** Problem **
Once you find the line that contains "3. Создать три", write out that line and every line after it to the end of the records, exactly and with nothing else.

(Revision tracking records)
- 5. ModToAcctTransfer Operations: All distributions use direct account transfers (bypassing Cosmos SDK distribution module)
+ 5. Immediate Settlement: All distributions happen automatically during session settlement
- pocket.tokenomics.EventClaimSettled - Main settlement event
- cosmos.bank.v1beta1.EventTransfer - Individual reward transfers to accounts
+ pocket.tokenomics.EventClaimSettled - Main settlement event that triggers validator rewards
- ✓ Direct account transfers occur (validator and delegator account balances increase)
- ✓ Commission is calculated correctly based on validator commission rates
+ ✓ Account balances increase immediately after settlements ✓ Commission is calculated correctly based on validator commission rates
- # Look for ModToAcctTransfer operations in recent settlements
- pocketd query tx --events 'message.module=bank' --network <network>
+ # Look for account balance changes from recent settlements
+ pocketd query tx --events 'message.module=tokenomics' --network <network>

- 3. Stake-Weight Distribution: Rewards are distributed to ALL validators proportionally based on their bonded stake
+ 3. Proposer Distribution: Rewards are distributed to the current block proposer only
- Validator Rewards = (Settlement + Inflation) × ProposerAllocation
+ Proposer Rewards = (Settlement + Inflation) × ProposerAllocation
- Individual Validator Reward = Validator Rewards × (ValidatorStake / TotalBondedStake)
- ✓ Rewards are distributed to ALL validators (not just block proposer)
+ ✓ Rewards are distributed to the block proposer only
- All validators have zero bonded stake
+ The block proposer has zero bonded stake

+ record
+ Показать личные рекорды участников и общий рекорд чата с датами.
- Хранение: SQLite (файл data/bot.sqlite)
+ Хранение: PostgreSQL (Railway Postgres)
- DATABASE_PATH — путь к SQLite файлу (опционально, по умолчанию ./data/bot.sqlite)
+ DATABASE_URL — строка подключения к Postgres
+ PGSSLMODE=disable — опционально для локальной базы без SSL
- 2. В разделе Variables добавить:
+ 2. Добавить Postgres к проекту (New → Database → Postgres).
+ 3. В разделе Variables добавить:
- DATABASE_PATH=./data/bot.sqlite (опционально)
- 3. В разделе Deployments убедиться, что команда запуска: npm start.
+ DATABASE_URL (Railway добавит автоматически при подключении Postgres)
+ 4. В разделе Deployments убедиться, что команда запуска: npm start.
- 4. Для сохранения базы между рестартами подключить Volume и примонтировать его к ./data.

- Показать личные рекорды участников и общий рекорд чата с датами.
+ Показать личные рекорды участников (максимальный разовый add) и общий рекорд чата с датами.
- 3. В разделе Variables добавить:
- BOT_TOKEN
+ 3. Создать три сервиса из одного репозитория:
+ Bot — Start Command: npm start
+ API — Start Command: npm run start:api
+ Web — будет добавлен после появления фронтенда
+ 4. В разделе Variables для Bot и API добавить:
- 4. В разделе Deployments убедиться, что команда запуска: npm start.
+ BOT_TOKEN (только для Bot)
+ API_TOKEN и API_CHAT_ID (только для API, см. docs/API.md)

** Solution to this exercise **
+ 3. Создать три сервиса из одного репозитория:
+ Bot — Start Command: npm start
+ API — Start Command: npm run start:api
+ Web — будет добавлен после появления фронтенда
+ 4. В разделе Variables для Bot и API добавить:
- 4. В разделе Deployments убедиться, что команда запуска: npm start.
+ BOT_TOKEN (только для Bot)
+ API_TOKEN и API_CHAT_ID (только для API, см. docs/API.md)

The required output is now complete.